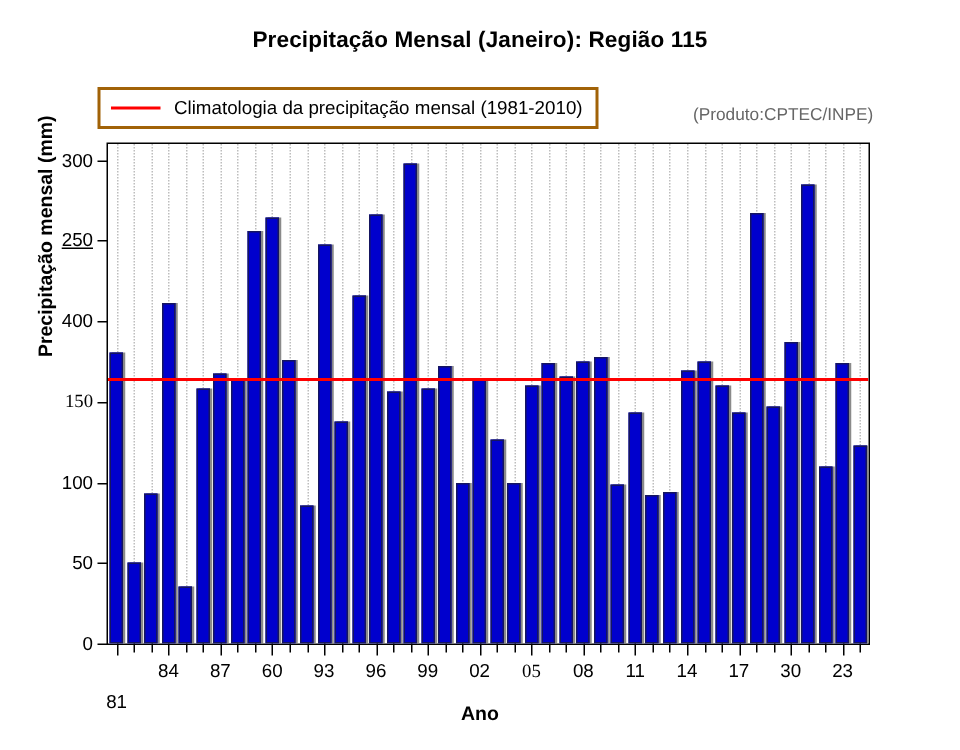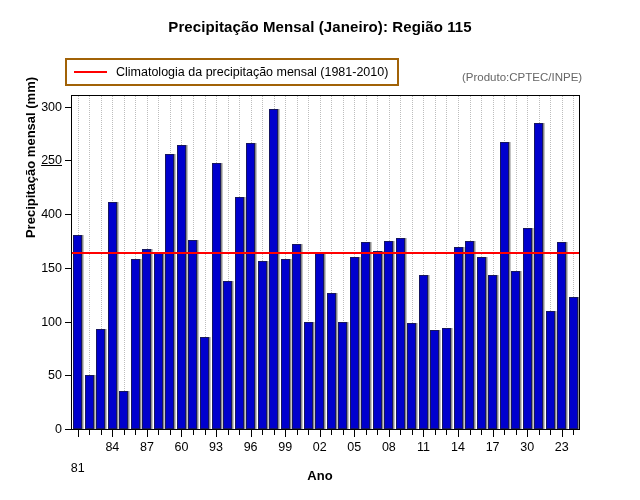"150" div.ylabel-txt { font-family: none -> Liberation Serif, serif }
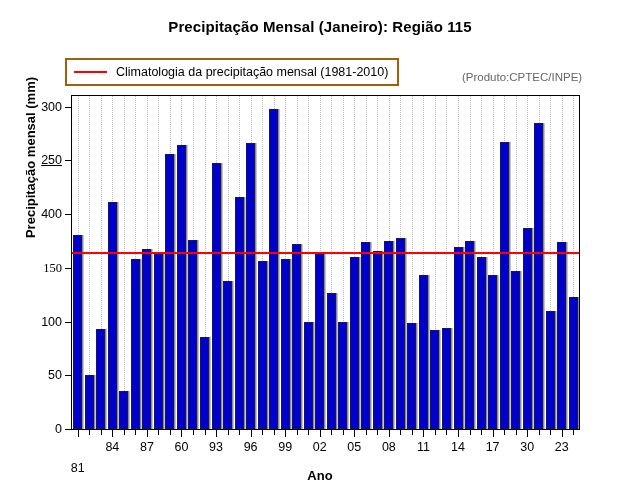"05" div.xlabel-txt { font-family: none -> Liberation Serif, serif }
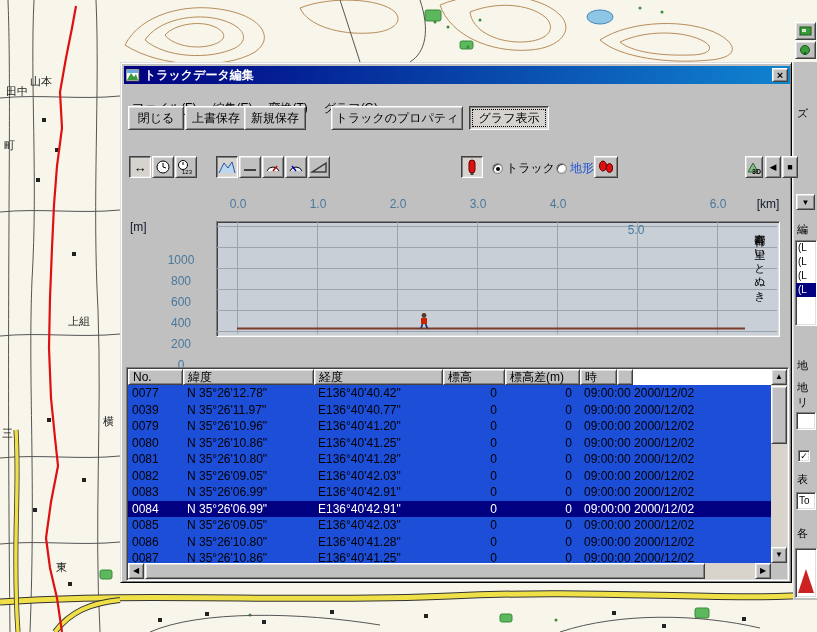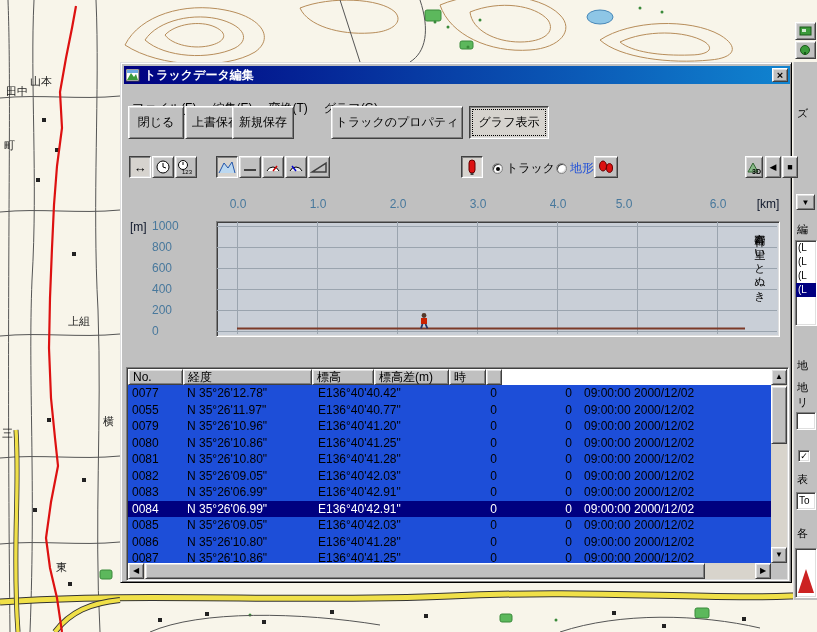"閉じる" .btnrow .btn { height: 33px -> 24px }
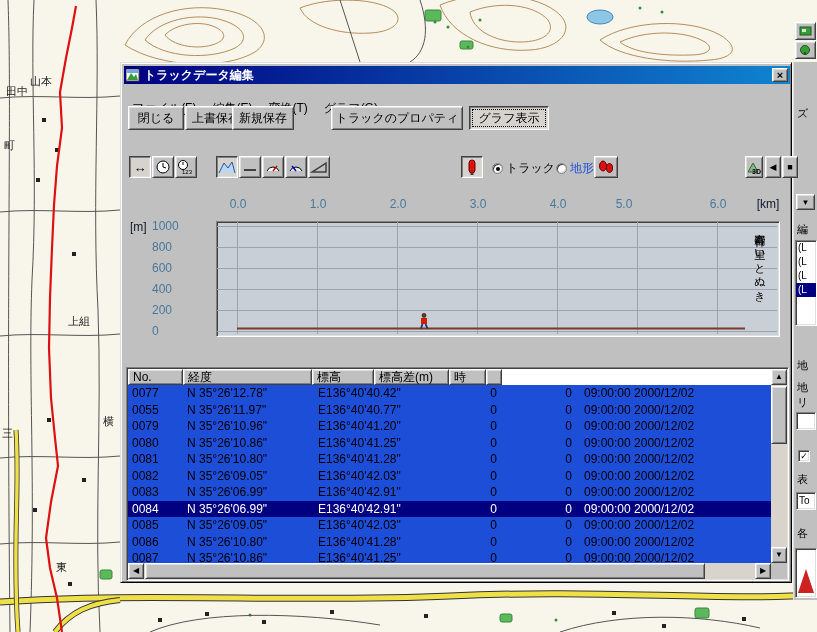"新規保存" div.btn { left: 108px -> 120px }
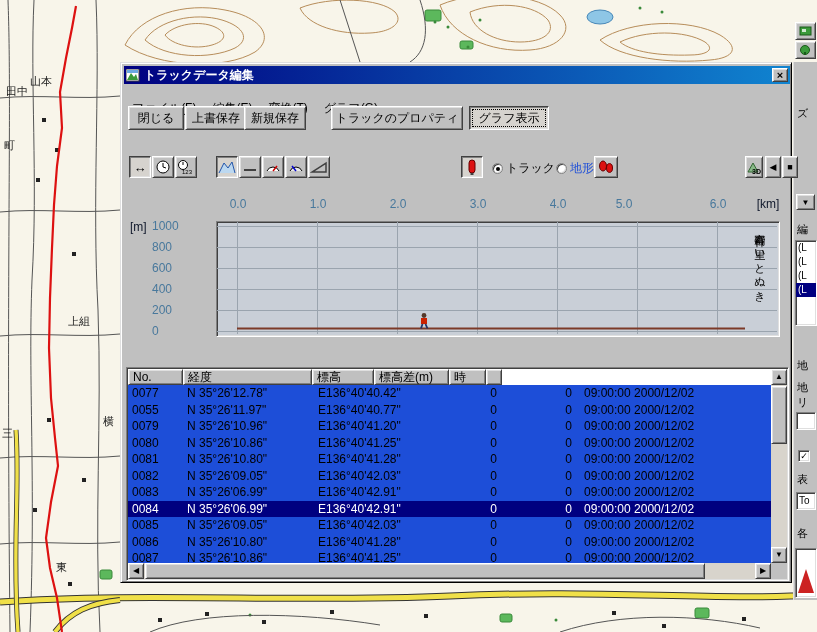"5.0" span.xtick { left: 484px -> 496px; margin-top: none -> 26px }
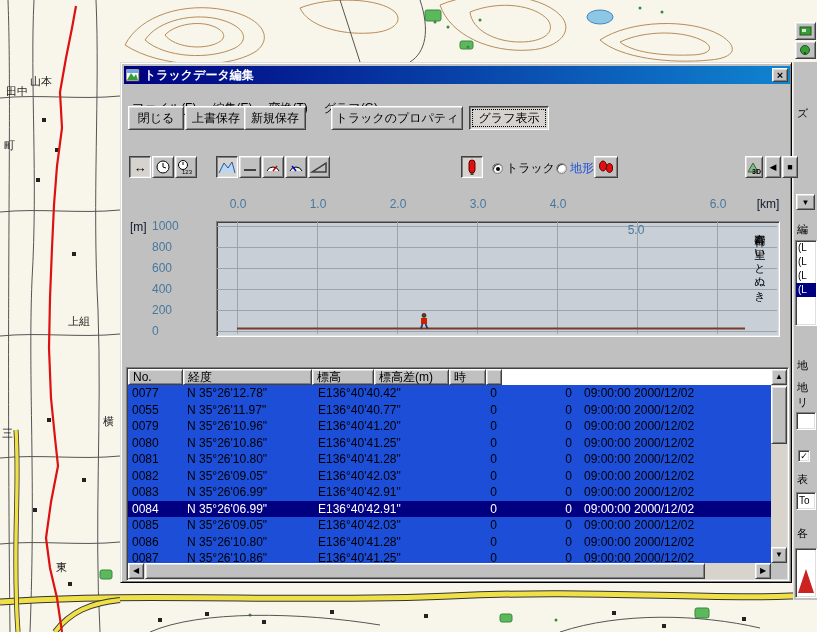"1000" .ytick { margin-top: none -> 34px; text-align: left -> center }
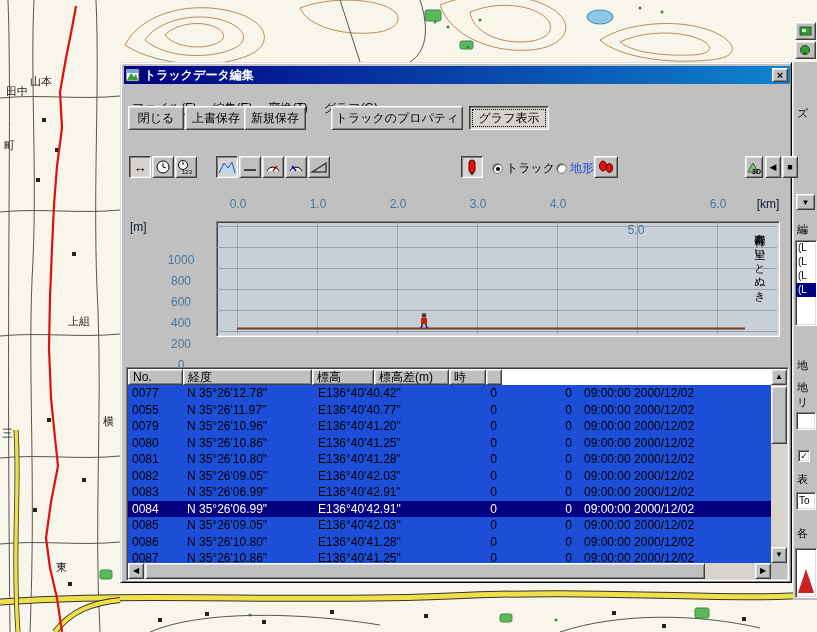"緯度" div.hcell { html: none -> <div>緯度</div> }
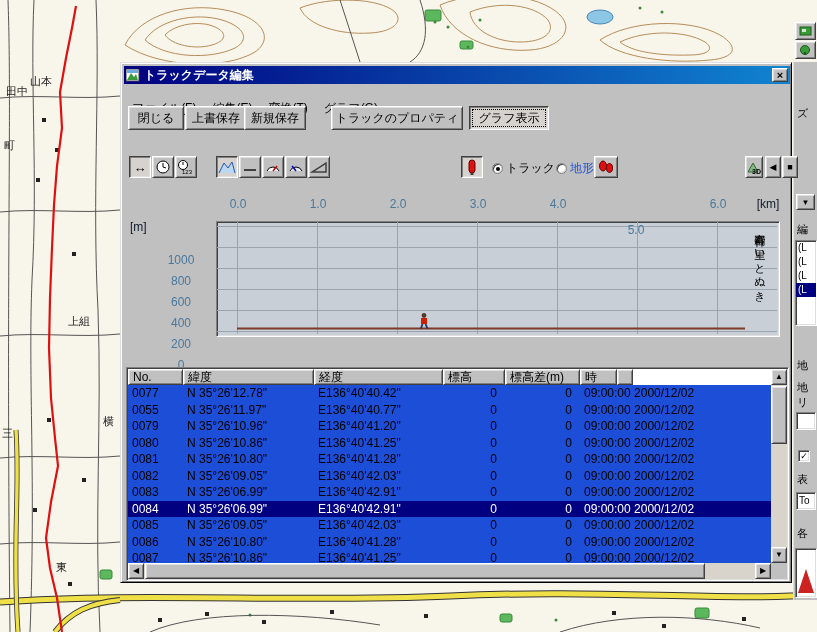"0055" div.cell { text: 0055 -> 0039 }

# # # #

▶ [Instructions to follow] Make an exact copy of the listing above, omitting the pictures.

▶ [Finished task]
"150" div.ylabel-txt { font-family: none -> Liberation Serif, serif }
"05" div.xlabel-txt { font-family: none -> Liberation Serif, serif }
"閉じる" .btnrow .btn { height: 33px -> 24px }
"新規保存" div.btn { left: 108px -> 120px }
"5.0" span.xtick { left: 484px -> 496px; margin-top: none -> 26px }
"1000" .ytick { margin-top: none -> 34px; text-align: left -> center }
"緯度" div.hcell { html: none -> <div>緯度</div> }
"0055" div.cell { text: 0055 -> 0039 }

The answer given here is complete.